Además de aumentar la presión política, la FNSEA pretende mantener reuniones con numerosos eurodiputados y permanecer en Estrasburgo hasta la votación. “Es fundamental que los agricultores estén presentes en Estrasburgo”, afirmó la ministra de Agricultura francesa, Annie Genevard, en declaraciones al programa “Grand Rendez-vous”, de la radio Europe 1, la televisión CNews y el diario económico Les Echos.
La ministra explicó que la movilización también busca respaldar a los parlamentarios europeos partidarios de acudir al Tribunal de Justicia para verificar la conformidad del acuerdo con los tratados, los textos comunitarios y los principios fundamentales de la integración europea. “Se plantean varias cuestiones jurídicas sobre las cuales el Tribunal de Justicia tendría motivos para debatir”, señaló.
Francia fue uno de los pocos países de la Unión Europea que votaron en contra de la firma del acuerdo, negociado desde 1999, tal y como está planteado. El pacto prevé la creación de una de las mayores zonas de libre comercio del mundo entre la UE, Brasil, Argentina, Paraguay y Uruguay, que abarcaría a más de 700 millones de consumidores.

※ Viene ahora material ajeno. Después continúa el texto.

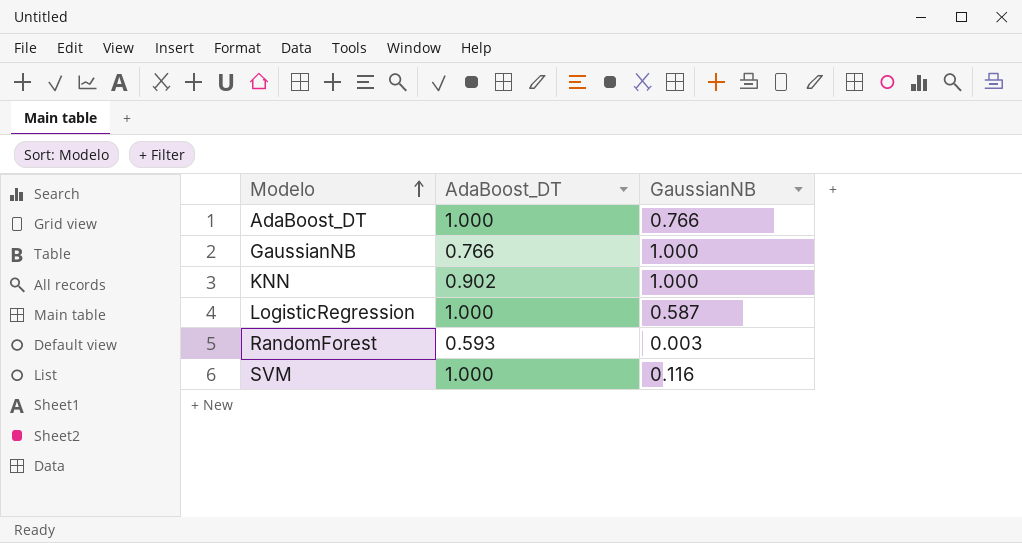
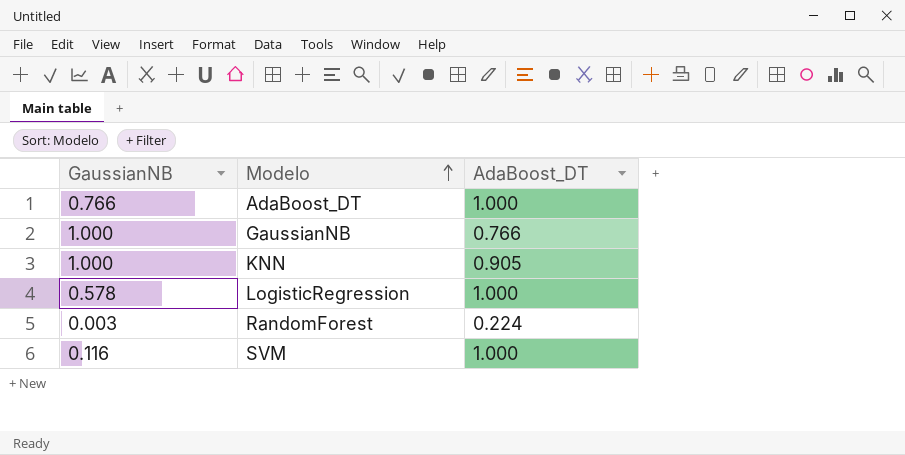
column GaussianNB | position: 3 -> 1
KNN | AdaBoost_DT: 0.902 -> 0.905
LogisticRegression | GaussianNB: 0.587 -> 0.578
RandomForest | AdaBoost_DT: 0.593 -> 0.224

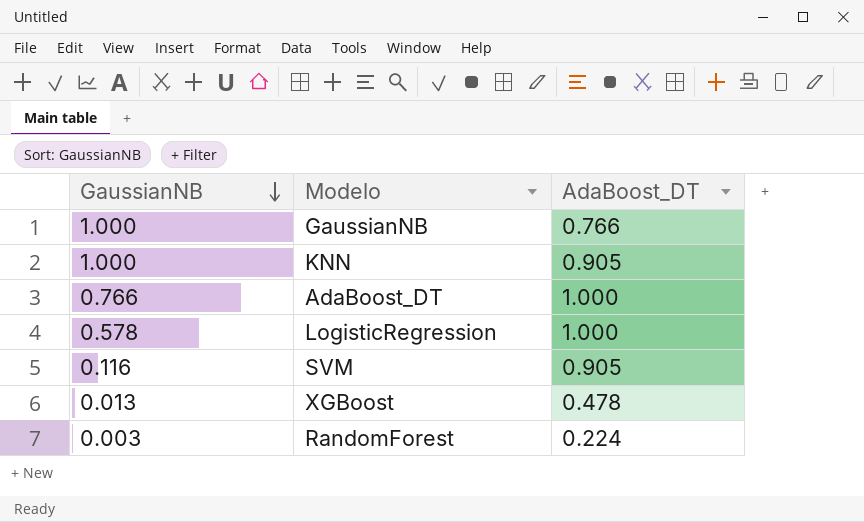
row order: Modelo ascending -> GaussianNB descending
SVM | AdaBoost_DT: 1.000 -> 0.905
row XGBoost: none -> 0.013 | 0.478

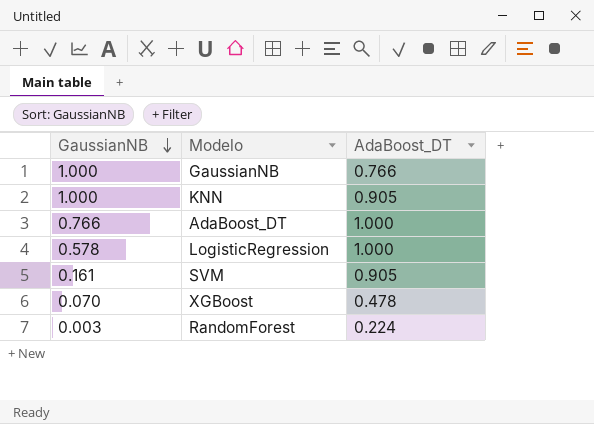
SVM | GaussianNB: 0.116 -> 0.161
XGBoost | GaussianNB: 0.013 -> 0.070

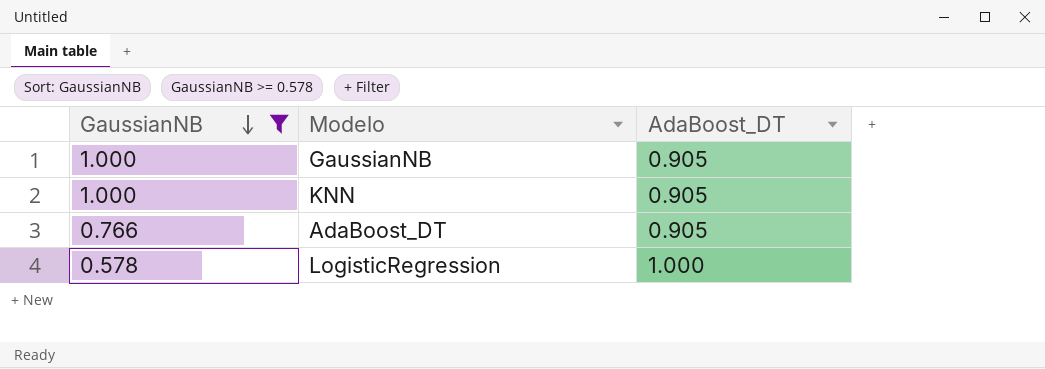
filter: none -> GaussianNB >= 0.578
GaussianNB | AdaBoost_DT: 0.766 -> 0.905
AdaBoost_DT | AdaBoost_DT: 1.000 -> 0.905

Gracias a su oposición, Francia logró la inclusión de cláusulas de salvaguarda que permitirían restablecer aranceles si las importaciones procedentes de Mercosur provocan una desestabilización del mercado, ya sea por variaciones de los flujos comerciales o por caídas de precios superiores al 5 %. París también impulsó las denominadas cláusulas espejo, que exigen reciprocidad en materia de normas sanitarias, uso de fitosanitarios y controles sanitarios, veterinarios y fitosanitarios sobre los productos procedentes de Sudamérica.

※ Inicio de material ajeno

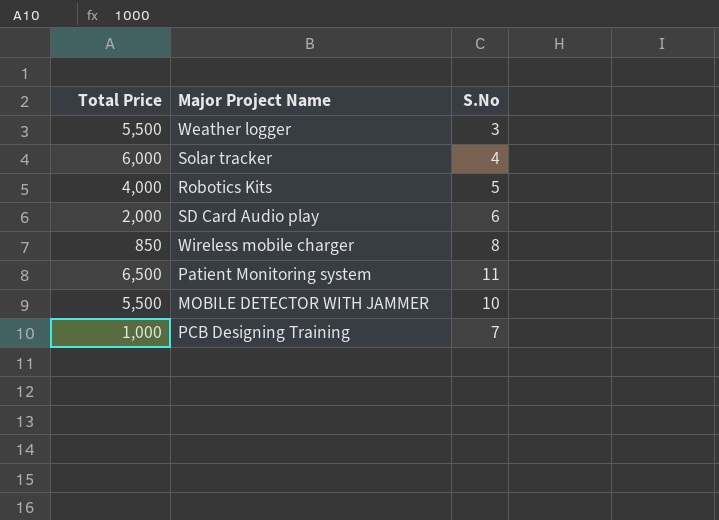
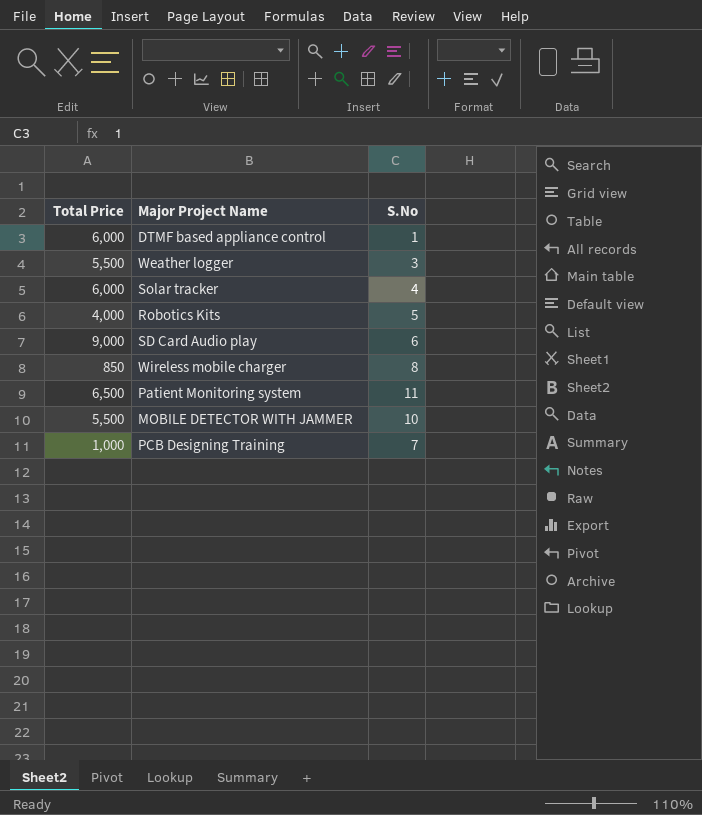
row DTMF based appliance control: none -> 6,000 | 1
SD Card Audio play | Total Price: 2,000 -> 9,000

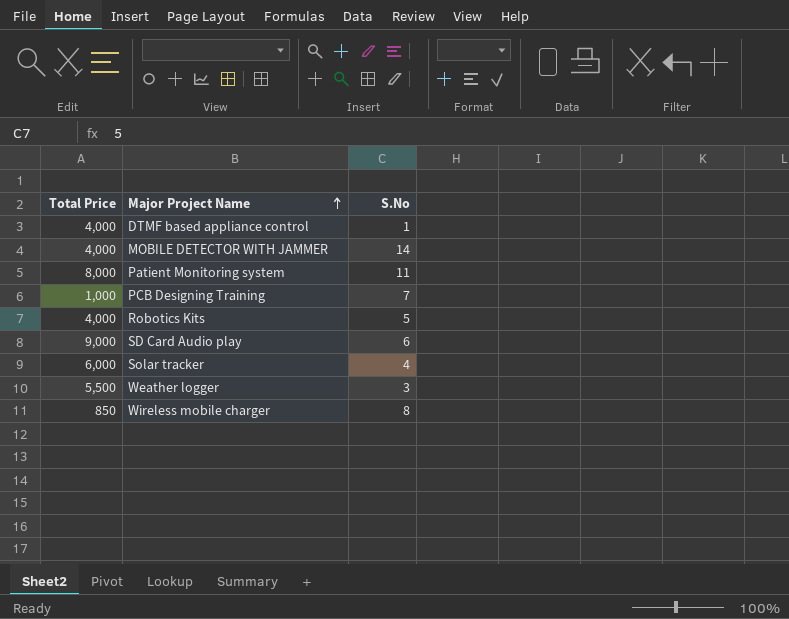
row order: none -> Major Project Name ascending
DTMF based appliance control | Total Price: 6,000 -> 4,000
MOBILE DETECTOR WITH JAMMER | Total Price: 5,500 -> 4,000
MOBILE DETECTOR WITH JAMMER | S.No: 10 -> 14
Patient Monitoring system | Total Price: 6,500 -> 8,000

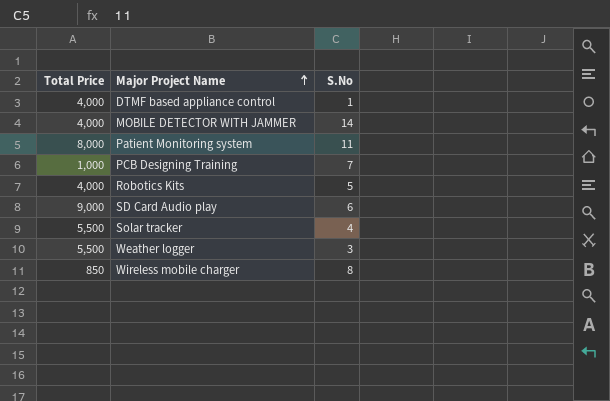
Solar tracker | Total Price: 6,000 -> 5,500

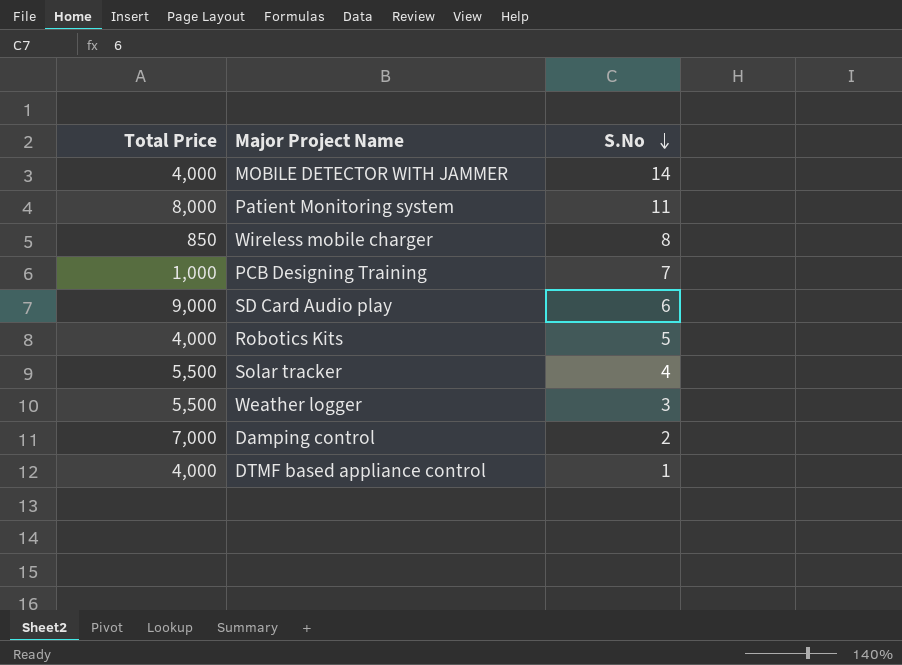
row order: Major Project Name ascending -> S.No descending
row Damping control: none -> 7,000 | 2

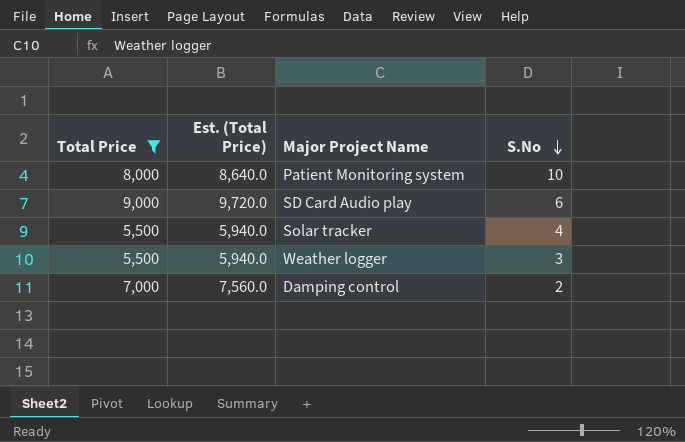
filter: none -> Total Price >= 5,500
column Est. (Total Price) | formula: none -> [Total Price] * 1.08
Patient Monitoring system | S.No: 11 -> 10

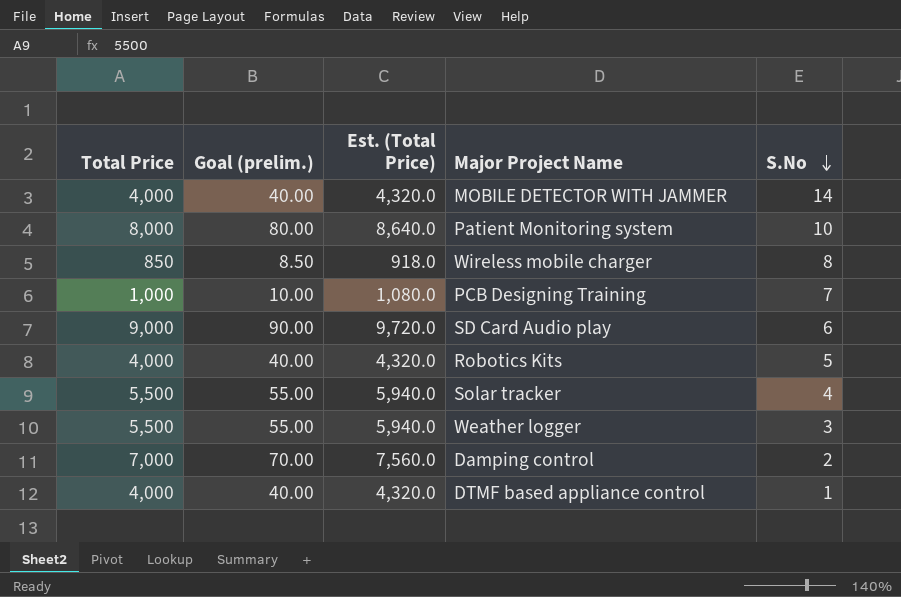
filter: Total Price >= 5,500 -> none
column Goal (prelim.) | formula: none -> [Total Price] * 0.01

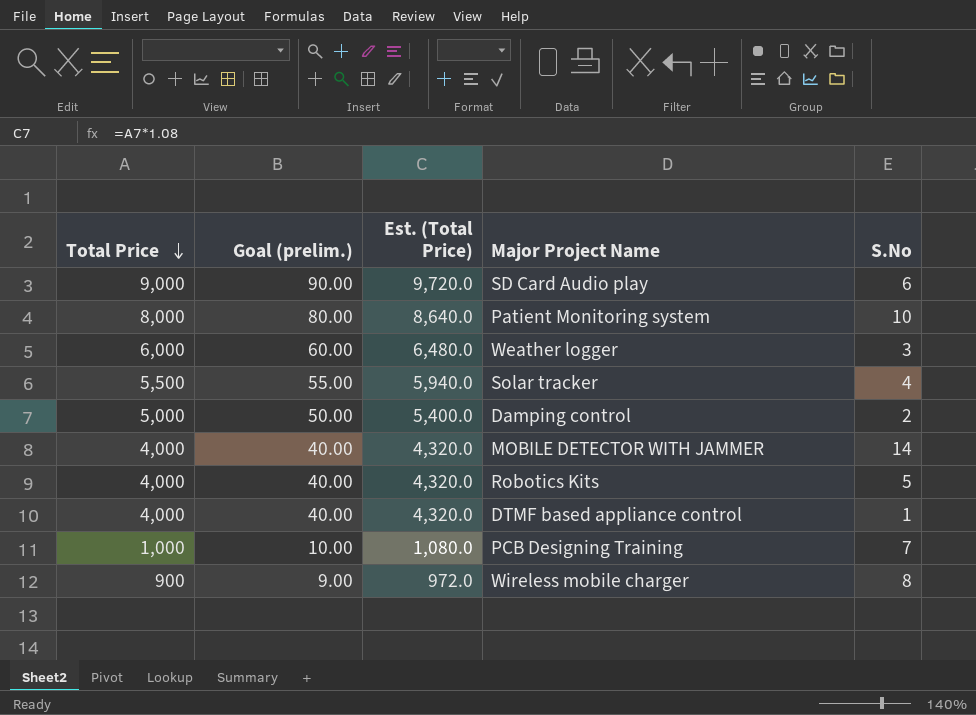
row order: S.No descending -> Total Price descending
Weather logger | Total Price: 5,500 -> 6,000
Weather logger | Goal (prelim.): 55.00 -> 60.00
Weather logger | Est. (Total Price): 5,940.0 -> 6,480.0
Damping control | Total Price: 7,000 -> 5,000
Damping control | Goal (prelim.): 70.00 -> 50.00
Damping control | Est. (Total Price): 7,560.0 -> 5,400.0
Wireless mobile charger | Total Price: 850 -> 900
Wireless mobile charger | Goal (prelim.): 8.50 -> 9.00
Wireless mobile charger | Est. (Total Price): 918.0 -> 972.0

Pese a estas concesiones, todos los sindicatos agrícolas franceses se oponen de forma tajante al acuerdo desde el inicio de las negociaciones, lo que ha dado lugar a numerosas movilizaciones, especialmente en las últimas semanas. Consideran que el pacto perjudica a los productores de remolacha y caña de azúcar, pollo y, sobre todo, carne de vacuno, mientras que beneficiaría a los sectores del vino, los quesos y determinadas ramas industriales.
Al margen de su rechazo al acuerdo con Mercosur, los manifestantes, apoyados por Copa-Cogeca, la principal organización agrícola europea, protestan también por la financiación de la Política Agrícola Común en el nuevo proyecto presupuestario plurianual de la UE y reclaman medidas de simplificación administrativa.